# Rest in Peace The Vaping Bru



## Scouse45 (12/8/21)

It is with great sadness and a heavy heart that I write this post. One of our vaping brothers Daniel Theron AKA The Vaping Bru has passed on yesterday. I’m sure many of you on this forum will have met him in one way or another. Whether having an argument with him which he loved to do. Or having a laugh with him or laughing at his channel. He was very much a family man they meant the world to him.

Moments and times spent with him at vapecon will never be forgotten. As well as his insane knife collection. I’m sure many of us will that goofy man and his laugh. Don’t be a doos be lekker! For anyone that wants to say something or share a story pls do! Community must stick together for the ones we hav lost!

@Room Fogger
@vicTor
@JurgensSt
@Clouds4Days
@spiv
@Akash
@KZOR
@Christos
@RenaldoRheeder
@GSM500
@Silver 
@Rob Fisher 

Gooi Wolke Pappa!!!!!

Reactions: Like 1 | Winner 21


----------



## vicTor (12/8/21)

...my friend and confidant, Daniel, you were taken too soon my Bru

I'm going to miss those late night chats with you and the guys, mostly Cowboy Dan

may you rest in peace

gooi wolke Papa ! gooi wolke !

Reactions: Winner 12


----------



## JurgensSt (12/8/21)

Will miss the Whatsapp calls at weird hours of the night. 
Hope where ever he ends up in the afterlife, they have stock of Castle or he will be grumpy 

Thoughts and prayers go out to his family.

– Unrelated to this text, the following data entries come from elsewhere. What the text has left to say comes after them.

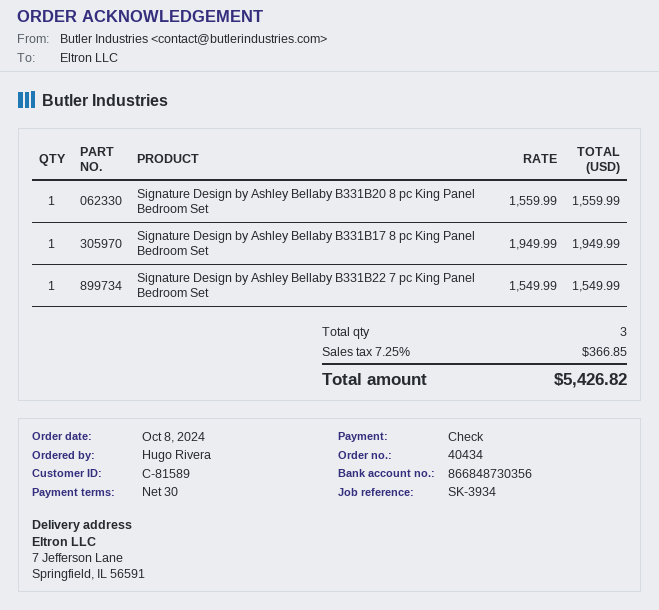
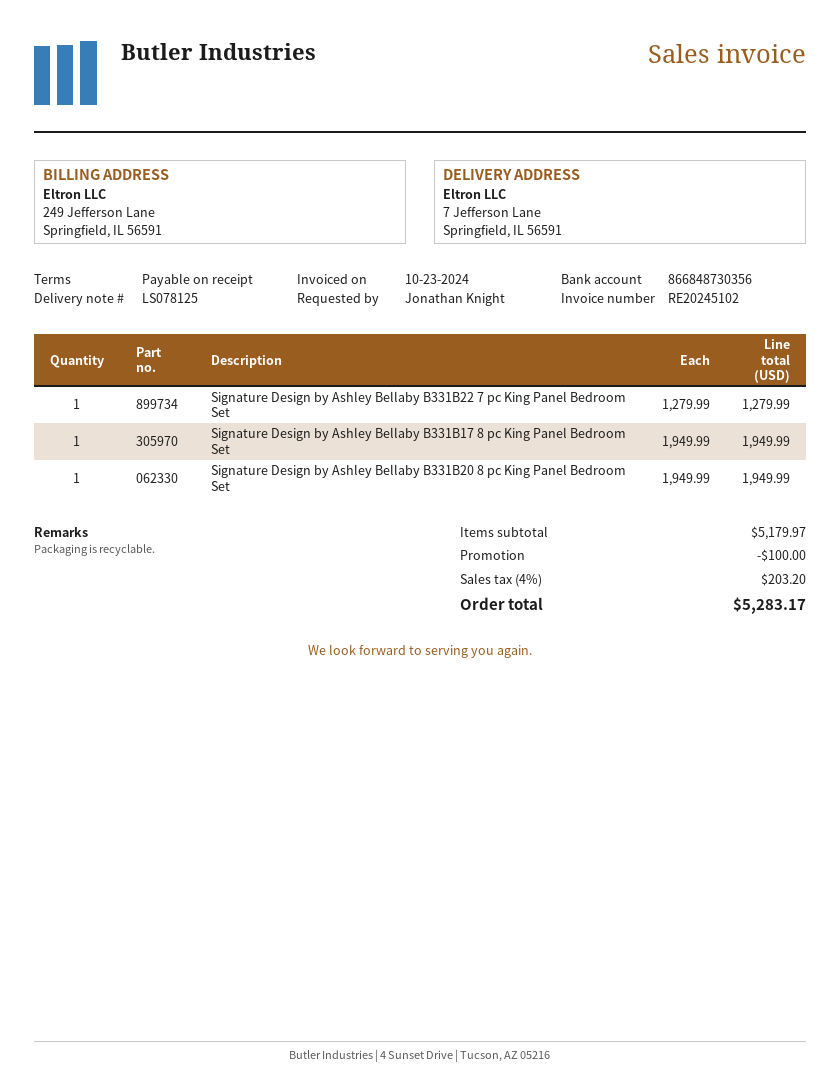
payment terms: 30 days -> on receipt
ordered by: Hugo Rivera -> Jonathan Knight
Signature Design by Ashley Bellaby B331B20 8 pc King Panel Bedroom Set: 1 x 1559.99 = 1559.99 -> 1 x 1949.99 = 1949.99
Signature Design by Ashley Bellaby B331B22 7 pc King Panel Bedroom Set: 1 x 1549.99 = 1549.99 -> 1 x 1279.99 = 1279.99
discount: none -> 100.00
tax: 7.25% = 366.85 -> 4% = 203.20
total: 5426.82 -> 5283.17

Cheers Daniel and thanks for everything

Reactions: Winner 11


----------



## Room Fogger (12/8/21)

Condolences to the family and all his friends.

Rest In Peace “The Bru” Daniel, will miss the midnight garage conferences.

May your clouds be dense and flavorful, batteries always be charged and the Castle fridge always be within arms reach.

Reactions: Winner 11


----------



## GSM500 (12/8/21)

Those crazy late night calls will be missed for sure. Remember his wife telling him off for making a racket late at night while the family sleeps. He'd just give that cheeky smile with a castle in his hand 

My thoughts and prayers are with his family

He's up there chucking clouds right now.

Reactions: Winner 11


----------



## Rob Fisher (12/8/21)

Terrible news! He was a really funny guy and had many hysterical chats with him... he will be missed! Thoughts and prayers to his family and friends!

Reactions: Winner 11


----------



## Sash (12/8/21)

Our thoughts and prayers go out to Daniel’s family. He was passionate with his opinions and always had a laugh to offer. RIP Daniel

Reactions: Winner 10


----------



## ARYANTO (12/8/21)

Daniel ''The Bru'' , My fellow moderator on ''Wing It'' with @KZOR ,and funny man, Go well, thanks for all the laughs .

Reactions: Winner 12


----------



## Stranger (12/8/21)

Rest in peace.

Reactions: Winner 11


----------



## OnePowerfulCorsa (12/8/21)

May he Rest in Peace. Strength to his family during this difficult period.

Reactions: Winner 11


----------



## Puff the Magic Dragon (12/8/21)

Daniel will be missed by many of us. My best wishes to his family and friends.

Reactions: Winner 10


----------



## AKS (12/8/21)

Such sad news. Strength,love and condolences to his family,loved ones and friends.

Reactions: Winner 9


----------



## Kuhlkatz (12/8/21)

Always time for a laugh. I'm sure where ever he is, he's already stirring up a storm or just 'stirring'.
RIP Daniel. You will be missed.

Condolences to his family and friends. You are in our thoughts and prayers.

Reactions: Winner 10


----------



## Ruwaid (12/8/21)

May he rest in peace and strength to his family and friends.

Reactions: Winner 9


----------



## Dela Rey Steyn (12/8/21)

Condolences to his friends and family. He was a humorous and likeable person, always quick with a quip. He will be missed.

Reactions: Winner 10


----------



## Mzr (12/8/21)

May he rest in peace, condolences goes out to the family and friends.

Reactions: Winner 10


----------



## Adephi (12/8/21)

That's really sad news. Really kak times we are living in.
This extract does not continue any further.